Thanks so much to everyone who stopped by.

Thank you Cherie, and too true, we only have this one life to put our writerly parts to good use, so now or never. ;o)

Madison- I totally agree and it's not just the writers of the world, but those who pursue any artistic endeavor that lends itself to the world in which we live- art, music, & the written word. Without it the world would probably be a very quiet, very bland black & white thing with little to spark the imagination.

Thanks for stopping by Lynn, appreciated it.

Glad you enjoyed it Amy. I'm like you- whether published or not, writing is part of me and would be part of my life regardless of where it does, or doesn't, take me, so long as I don't let someone else determine its worth.

Taryn Raye said...

Teresa- I sympathize in regard to your husband. When I first took up my pen and paper again, something I hadn't really done in the first few years of my marriage, my husband seemed to disregard it as a mere hobby or something to "occupy" me, so long as it didn't interfere with my wifely and motherly duties.
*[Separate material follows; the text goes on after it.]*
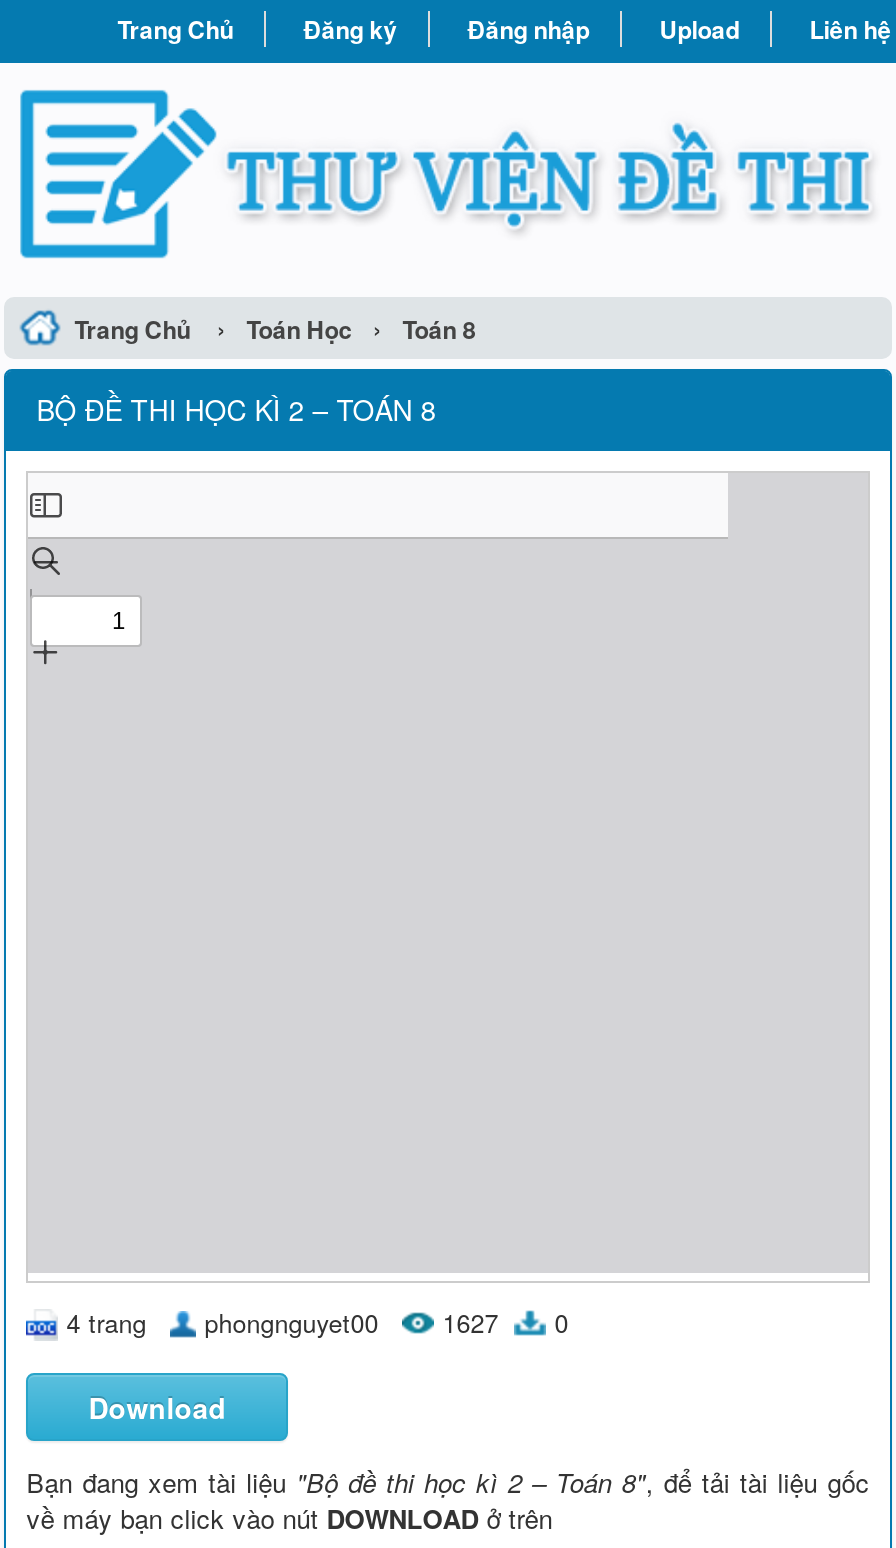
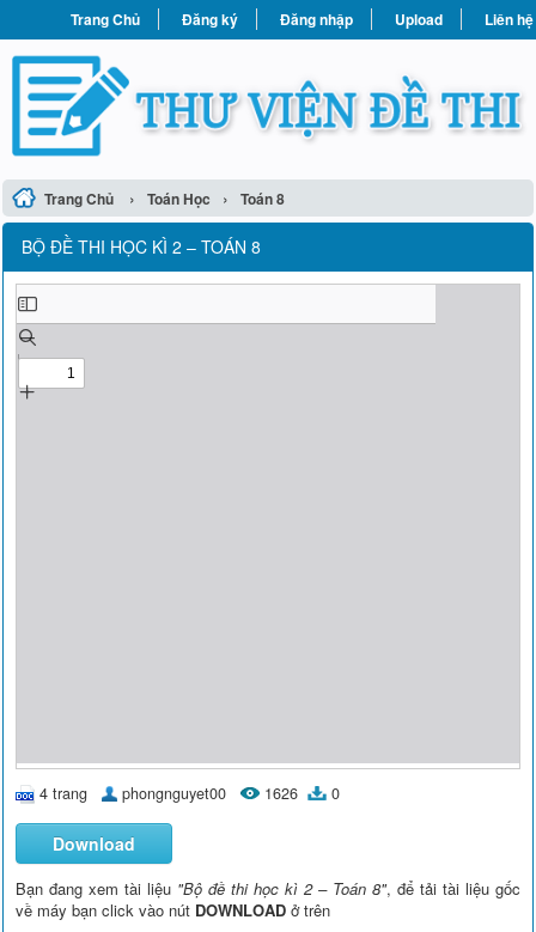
[66,1304,568,1340] 4 trang phongnguyet00 1627 0 -> [40,782,340,803] 4 trang phongnguyet00 1626 0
He's more understanding now, but there are still times when he's off work in the middle of the week that he thinks I should put away my edits or whatever I'm working on and spend HIS day off with him instead of getting things done that I need to do. It can be mildly to moderately infuriating. ;o)

Good luck with your retirement and your pursuit of true happiness. And here's hoping your husband comes to understand and appreciate it more as time goes on. If not, you know you have us KYRWs. We've got your back. {hugs}

Thank you, Christina. It's a funny thing about a writer's voice. I'm not sure if it's so much about finding it, or if it's more about finding the courage to use it, loudly and clearly. It's there, we just have to open our mouth, or put pen to paper or slice a vein.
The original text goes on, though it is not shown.